Encrypting Private Data with SSL

The Secure Sockets Layer protocol provides communications privacy over networks by using a combination of public key cryptography and bulk data encryption for data privacy. By using this protocol, clients and servers can communicate in a way that prevents eavesdropping, tampering, or message forgery.

Simplified Overview of SSL

Cryptography is a complex topic based on mathematics. To fully explain public key cryptography is outside the scope of this book. However, the following simplified explanation allows some basic understanding of SSL and public key cryptography. For more information about cryptography, consult the Internet or your local library.

Cryptographic keys are created at the same time in pairs: a public key and a private key. The public key is given to anyone (and is often made available though a public agency, such as a certificate authority). The private key is kept and safeguarded by you. Both keys are required for any exchange of information.

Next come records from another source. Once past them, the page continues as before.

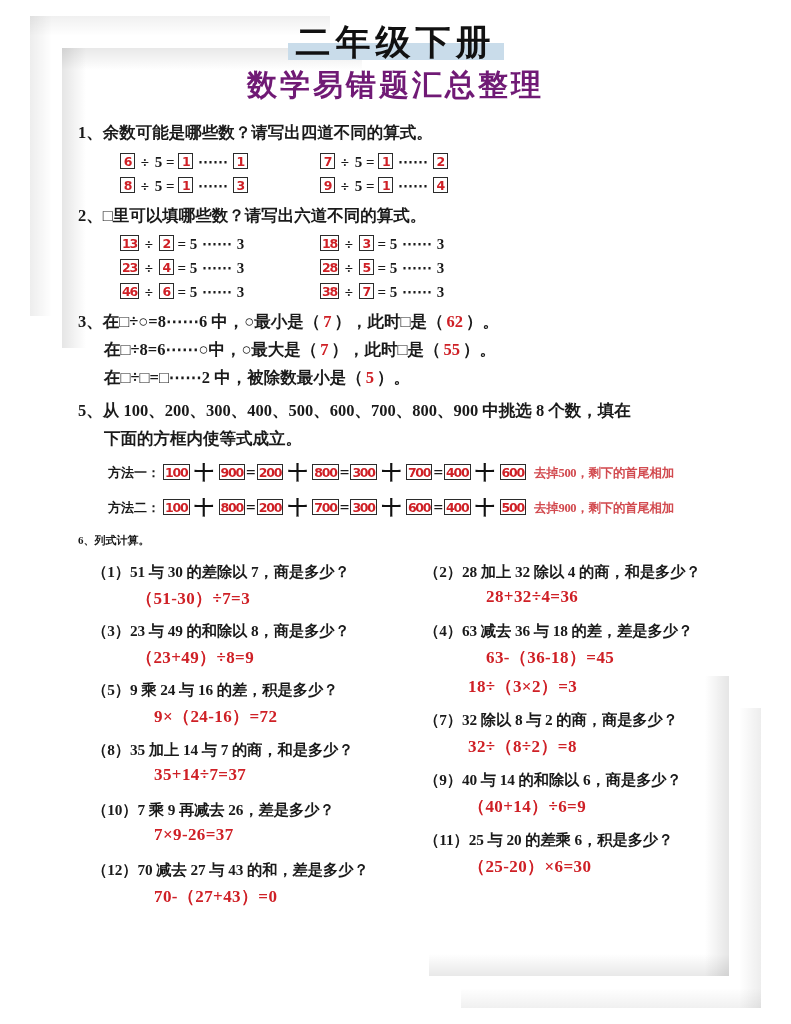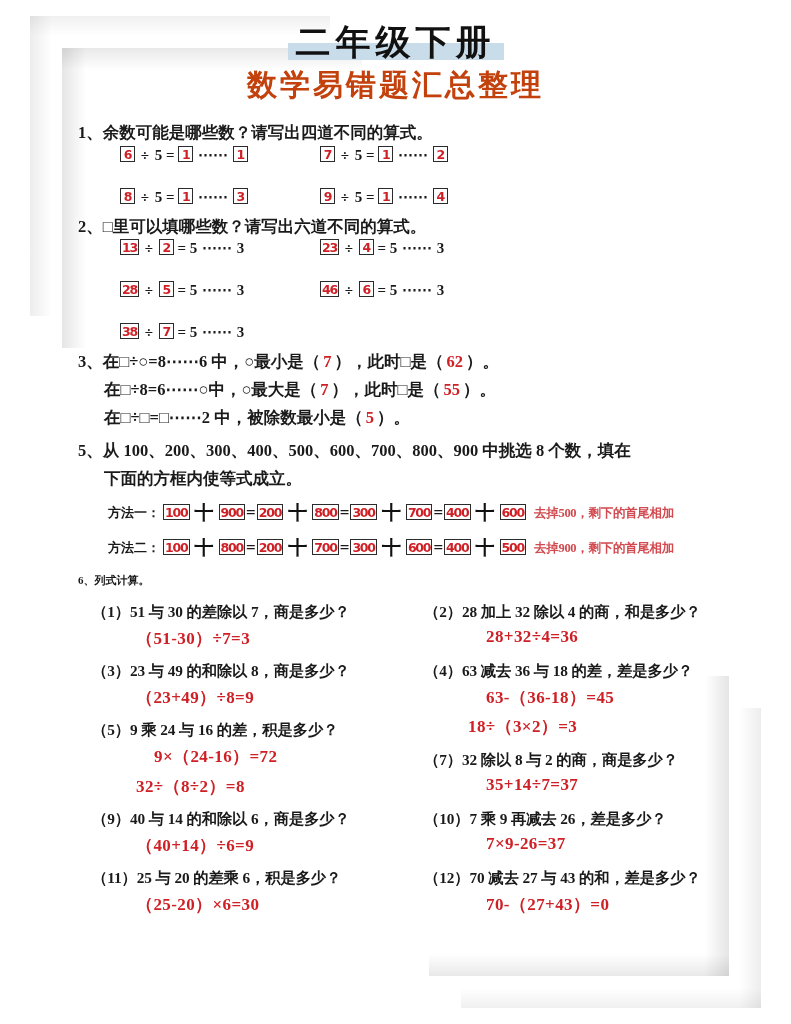--- a/index.html
+++ b/index.html
@@ -94,7 +94,7 @@
     font-weight: bold;
     font-size: 30px;
     letter-spacing: 3px;
-    color: #c2410c;
+    color: #701a75;
   }
 
   

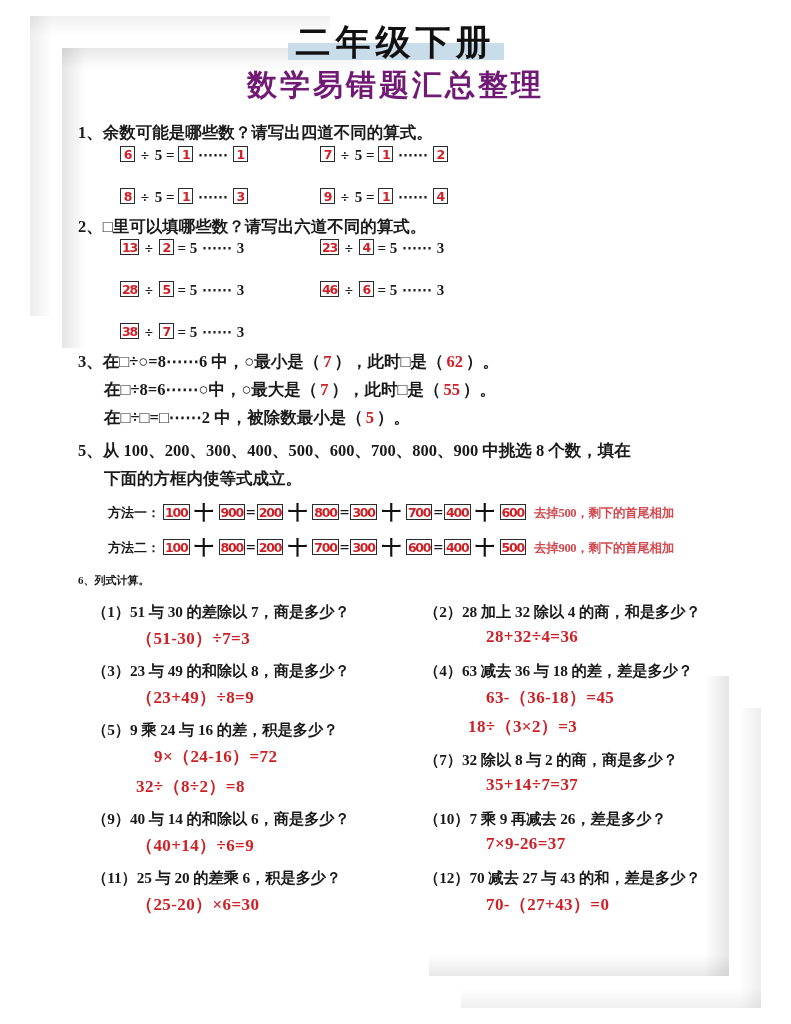--- a/index.html
+++ b/index.html
@@ -141,8 +141,9 @@
   .eq-grid {
     display: grid;
     grid-template-columns: 200px 1fr;
+    margin-top: 7px;
     padding-left: 42px;
-    row-gap: 24px;
+    row-gap: 6px;
   }
   .eq {
     font-size: 15px;

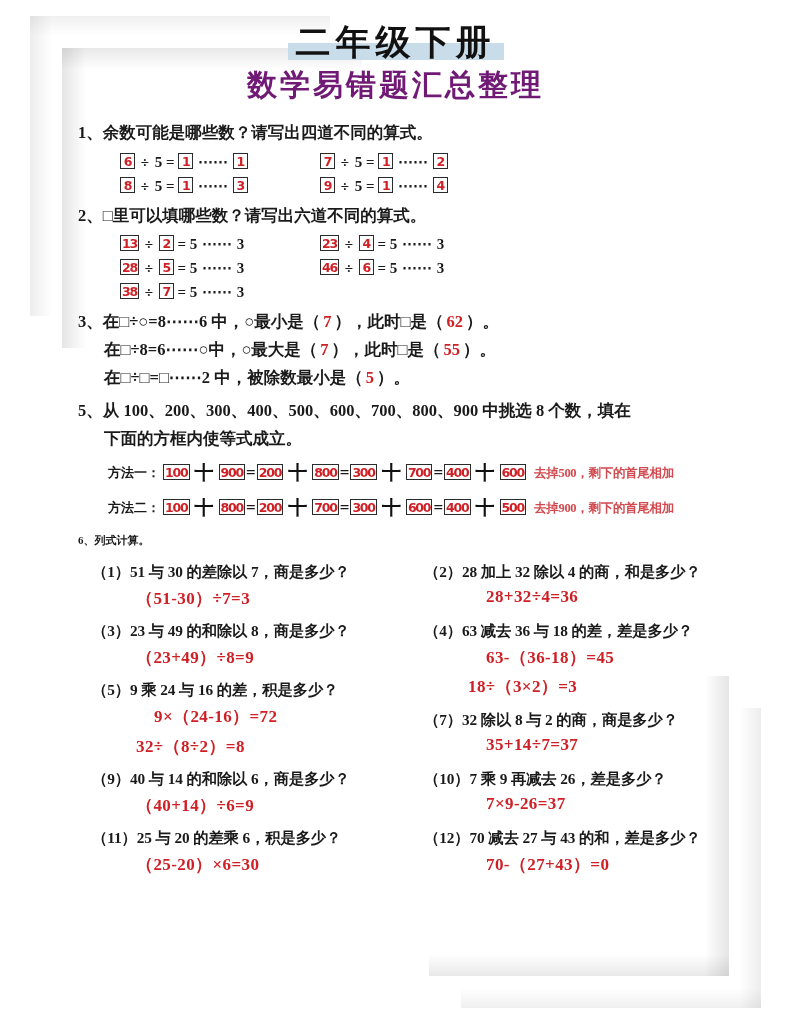--- a/index.html
+++ b/index.html
@@ -299,6 +299,15 @@
         <span>3</span>
       </div>
       <div class="eq">
+        <span class="bx w2">18</span>
+        <span class="op">÷</span>
+        <span class="bx">3</span>
+        <span>=</span>
+        <span>5</span>
+        <span class="dots">⋯⋯</span>
+        <span>3</span>
+      </div>
+      <div class="eq">
         <span class="bx w2">23</span>
         <span class="op">÷</span>
         <span class="bx">4</span>

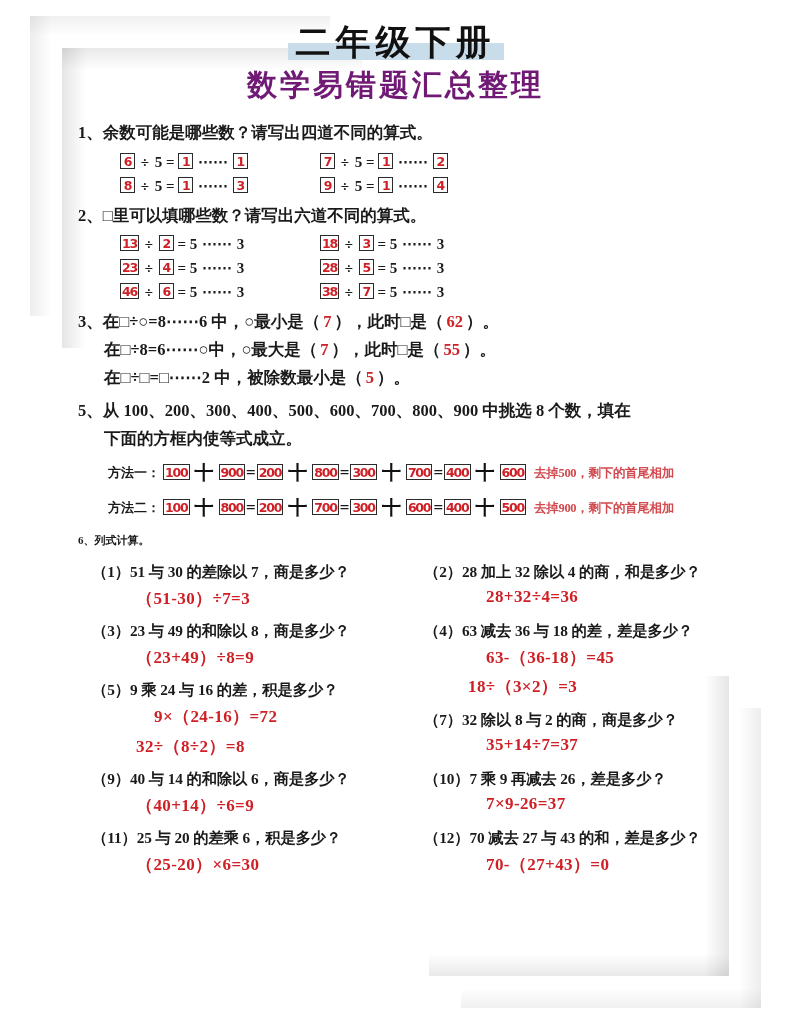--- a/index.html
+++ b/index.html
@@ -399,6 +399,7 @@
       <div class="prob-a indent-r">9×（24-16）=72</div>
 
       <div class="prob-q"><span>（7）</span><span>32 除以 8 与 2 的商，商是多少？</span></div>
+      <div class="prob-q"><span>（8）</span><span>35 加上 14 与 7 的商，和是多少？</span></div>
       <div class="prob-a indent-l">32÷（8÷2）=8</div>
       <div class="prob-a indent-r">35+14÷7=37</div>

Internet Explorer encrypts data—such as a Hypertext Markup Language (HTML) form with private information—by using your server's public key. The encrypted data is sent to the server. The data is decrypted by the server, which uses its private key. The data can be decrypted only with the private key, held by the server.

Key Manager is used to generate the key pair and to activate the generated key. A key is not active until you send the certificate request file generated by Key Manager to your certificate authority.

For more information about using Key Manager, see the Internet Information Server Installation and Administration Guide.

Using SSL

Secure Sockets Layer is most effectively used by encrypting only communication that contains private data, such as credit card numbers, addresses, or company records. Because SSL uses your computer's processor to encrypt data, it takes much longer to retrieve and send data from SSL-enabled directories.

In your SSL-enabled directory, place only those pages that have or will receive sensitive information. Also, keep the content of pages in an SSL-enabled directory free from unnecessary elements because every item on the page will be encrypted, including simple graphics. Every element on the page increases the time it takes to transmit the data.